The efficient market hypothesis is an exciting area of study that has attracted the attention of many researchers. The primary objective of this chapter is to review previous studies on EMH and stock exchange market. The arguments presented in this sections give an overview of the past discoveries as well as the area of interest that the methodology part should focus on to solve the research problem. The chapter begins by reviewing studies that evaluate the nature of the stock market in both UK and UK to act as a background analysis of other aspects such as the types of EMH, signalling theory, capital market analysis and financial analysis. The studies are compared and contrasted to come up with a strong argument that is used in the discussion and conclusion sections.

2.1 Nature of Stock Exchange Market in UK and US

According to Šonje, Alajbeg and Bubaš (2011, p. 14), the Indonesian stock exchange has a direct relationship with Hong Kong stock exchange, meaning that what Brexit causes to London Stock Exchange impacts the Global capital market. The London stock exchange market is an area of concern since the capital market is affected by the action taken by the United Kingdom on the trading block they are operating. Suganda and Soetrisno (2016, p. 112) evaluate the impact of contagion integration and stock markets in ASEAN Countries following subprime mortgage and the Greek crisis. The results of the study were that PSEI and SET had contagion impact to IHSG.

Another disposition of such an event was shown during the campaigning period and election time of the current President of the United States of America, Donald Trump. Some of the stated sentiments rose by the current president of the USA show that trading with the USA was made difficult. However, this makes it hard for some companies to operate, which influence the New York Stock Exchange.

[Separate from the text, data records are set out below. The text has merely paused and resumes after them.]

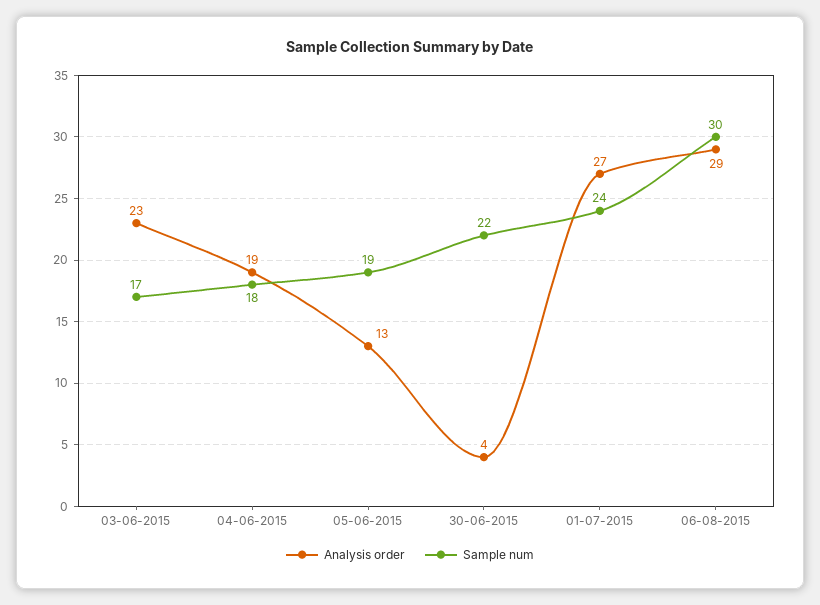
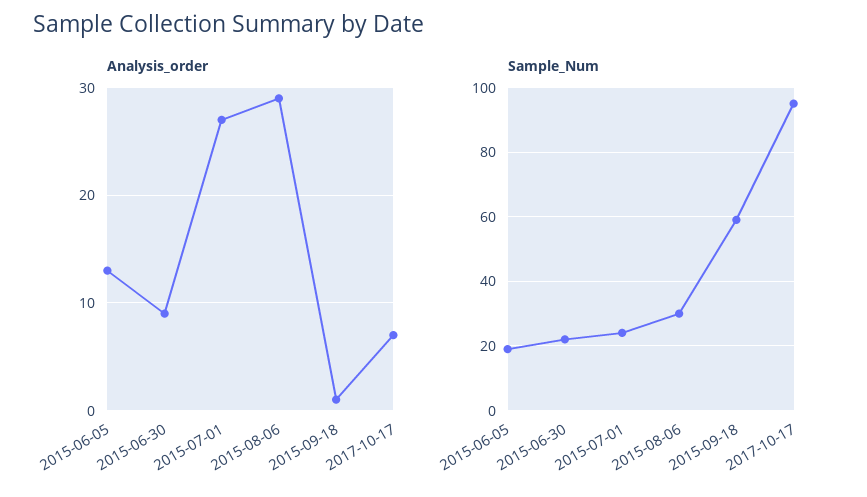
Analysis order, 03-06-2015: 23 -> none
Sample num, 03-06-2015: 17 -> none
Analysis order, 04-06-2015: 19 -> none
Sample num, 04-06-2015: 18 -> none
Analysis order, 30-06-2015: 4 -> 9
Analysis order, 2015-09-18: none -> 1
Analysis order, 2017-10-17: none -> 7
Sample num, 2015-09-18: none -> 60
Sample num, 2017-10-17: none -> 95

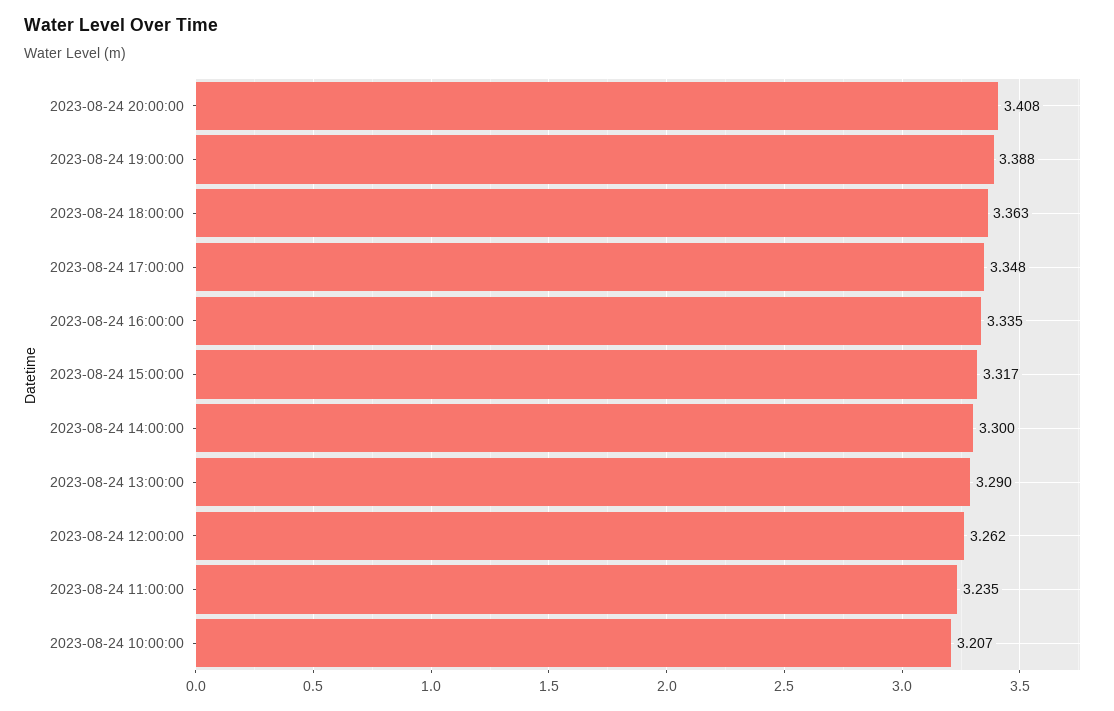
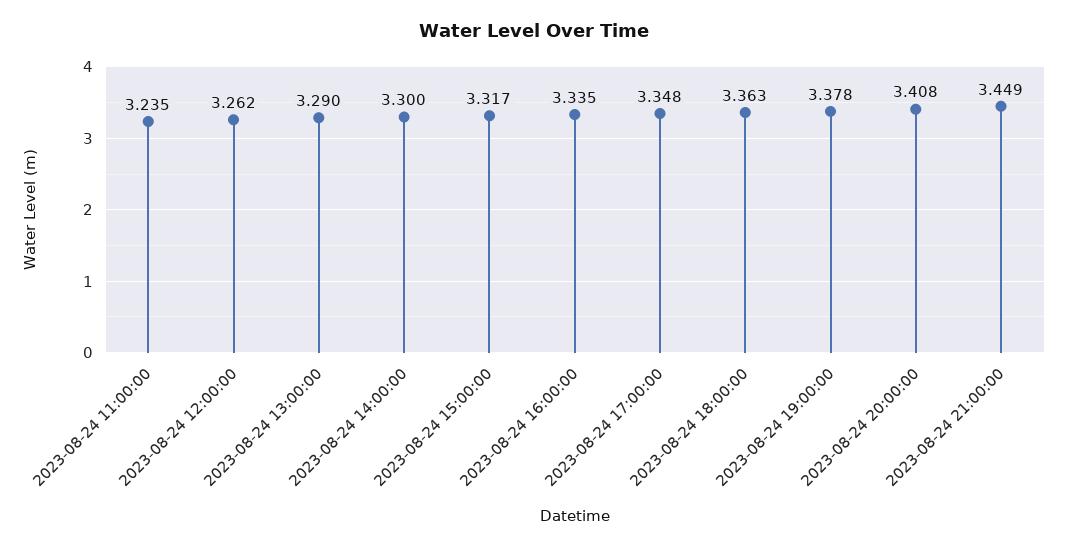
2023-08-24 19:00:00: 3.388 -> 3.378
2023-08-24 10:00:00: 3.207 -> none
2023-08-24 21:00:00: none -> 3.449

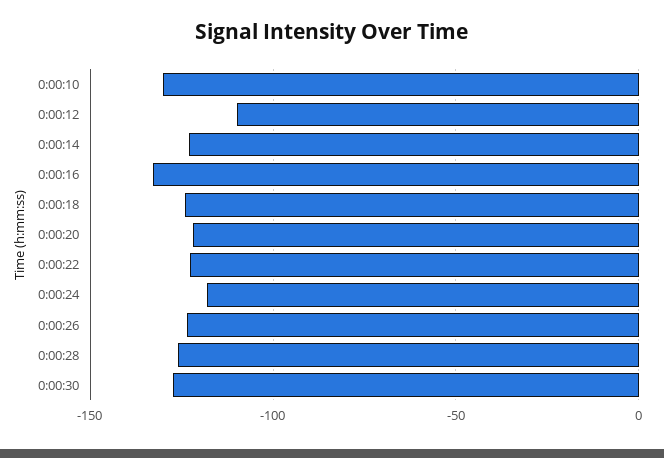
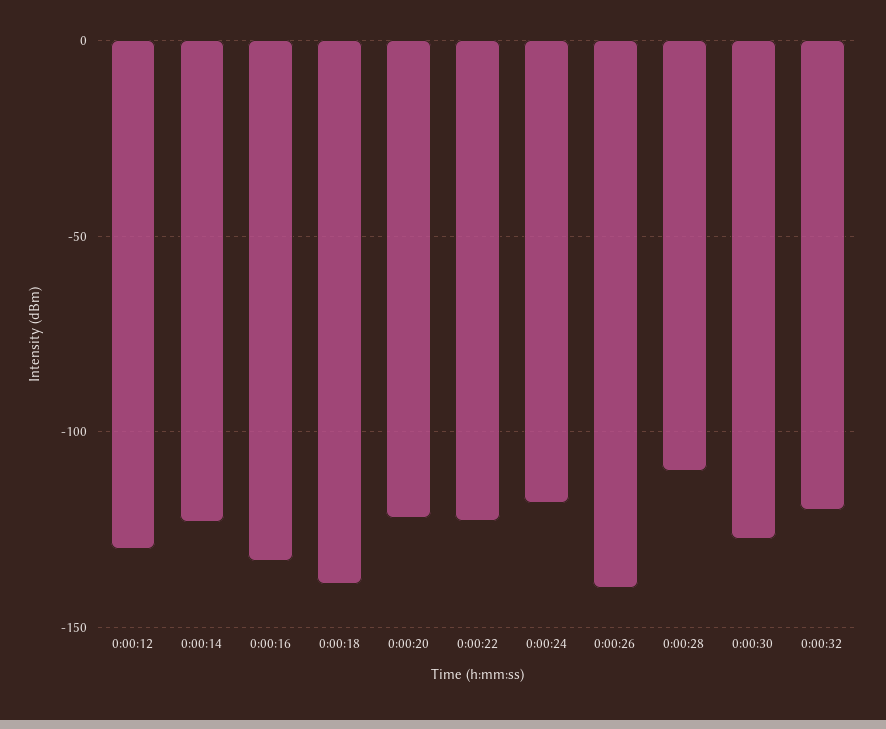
0:00:10: -130 -> none
0:00:12: -110 -> -130
0:00:18: -125 -> -140
0:00:26: -125 -> -140
0:00:28: -125 -> -110
0:00:32: none -> -120

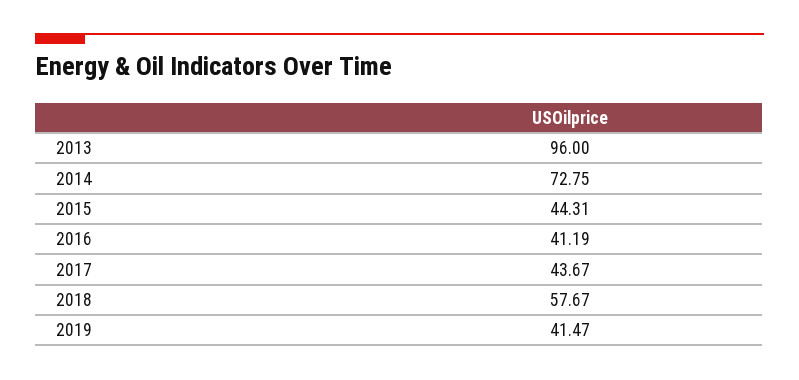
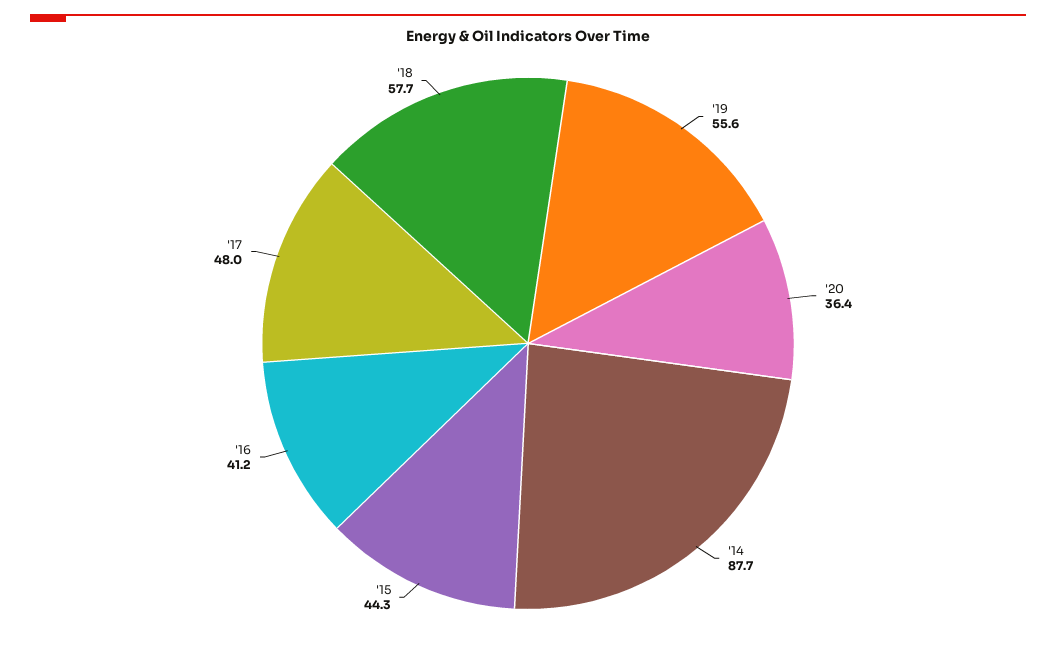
2013: 96 -> none
2014: 72.75 -> 87.7
2017: 43.67 -> 48
2019: 41.47 -> 55.6
'20: none -> 36.4

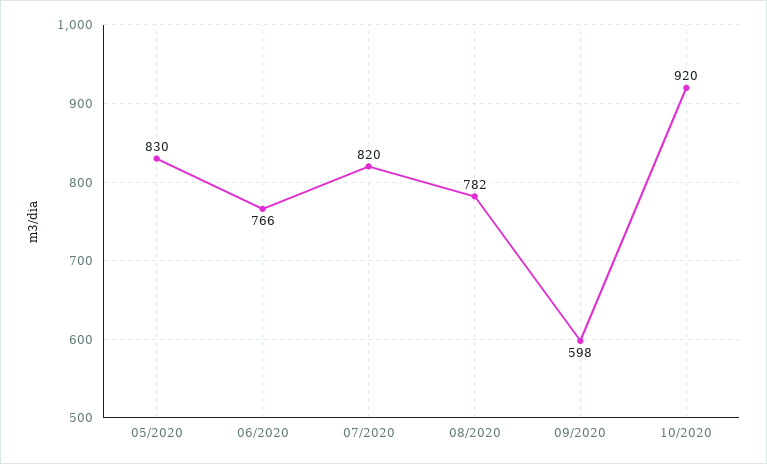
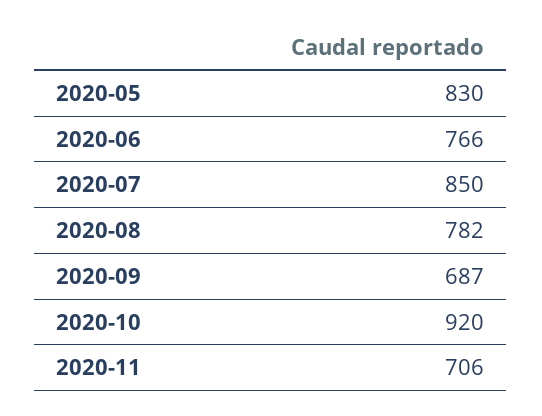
07/2020: 820 -> 850
09/2020: 598 -> 687
2020-11: none -> 706

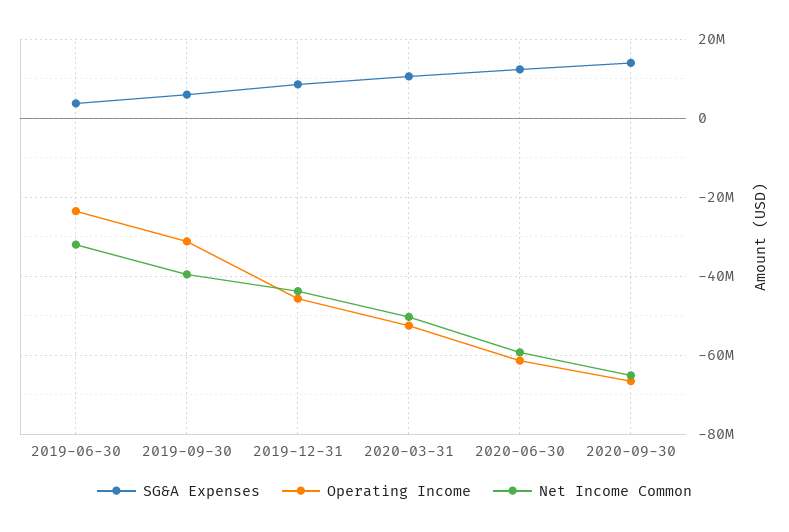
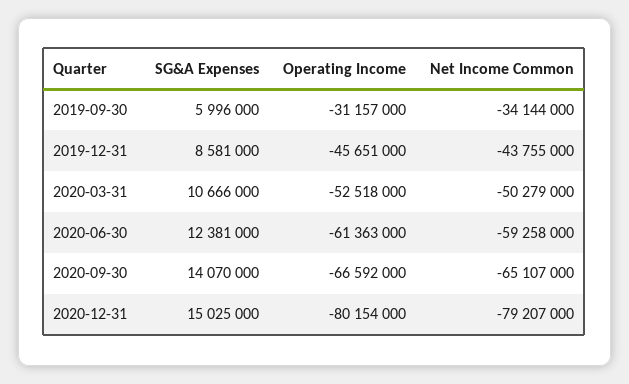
SG&A Expenses, 2019-06-30: 4000000 -> none
Operating Income, 2019-06-30: -24000000 -> none
Net Income Common, 2019-06-30: -32000000 -> none
Net Income Common, 2019-09-30: -40000000 -> -34144000
SG&A Expenses, 2020-12-31: none -> 15025000
Operating Income, 2020-12-31: none -> -80154000
Net Income Common, 2020-12-31: none -> -79207000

The stocks prices in the stock exchange shifted from one level to the other indicating a significant correlation between the sentiments and the value of stocks.

The United States President put across that some trade blocks were not part of the USA trading constituents. According to Politi (2010, p. 13), the impacted prices of the stock fluctuated significantly but later normalized. On the other hand, the impact showed that the stock exchange market reacted to the sentiments, giving a point of application of the financial model. The point to note is that Donald Trump’s election was primarily held within the futures of stock market (Barbato 2005, p. 36). With the indication that Donald Trump was to be elected on the 9th of November 2016, the futures steeply fall.

2.2 Investment and Capital Market

Tandelilin (2010) argues that investing is a course of action of committing funds or other resources that are carried out today for a future benefit. Investors undertake investment activities for again more than the invested resources. However, it is essential to evaluate the predicted earnings concerning other underlying factors such as inflation risk and tax savings. Subsequently, Naresh (2011, p. 1`8) argues that when the underlying elements have a higher value than the benefits, the investors shy from such an investment as they welcome the commitment. Investment increases the future consumption and reducing current consumption. The involvement of resources can be done through the capital market.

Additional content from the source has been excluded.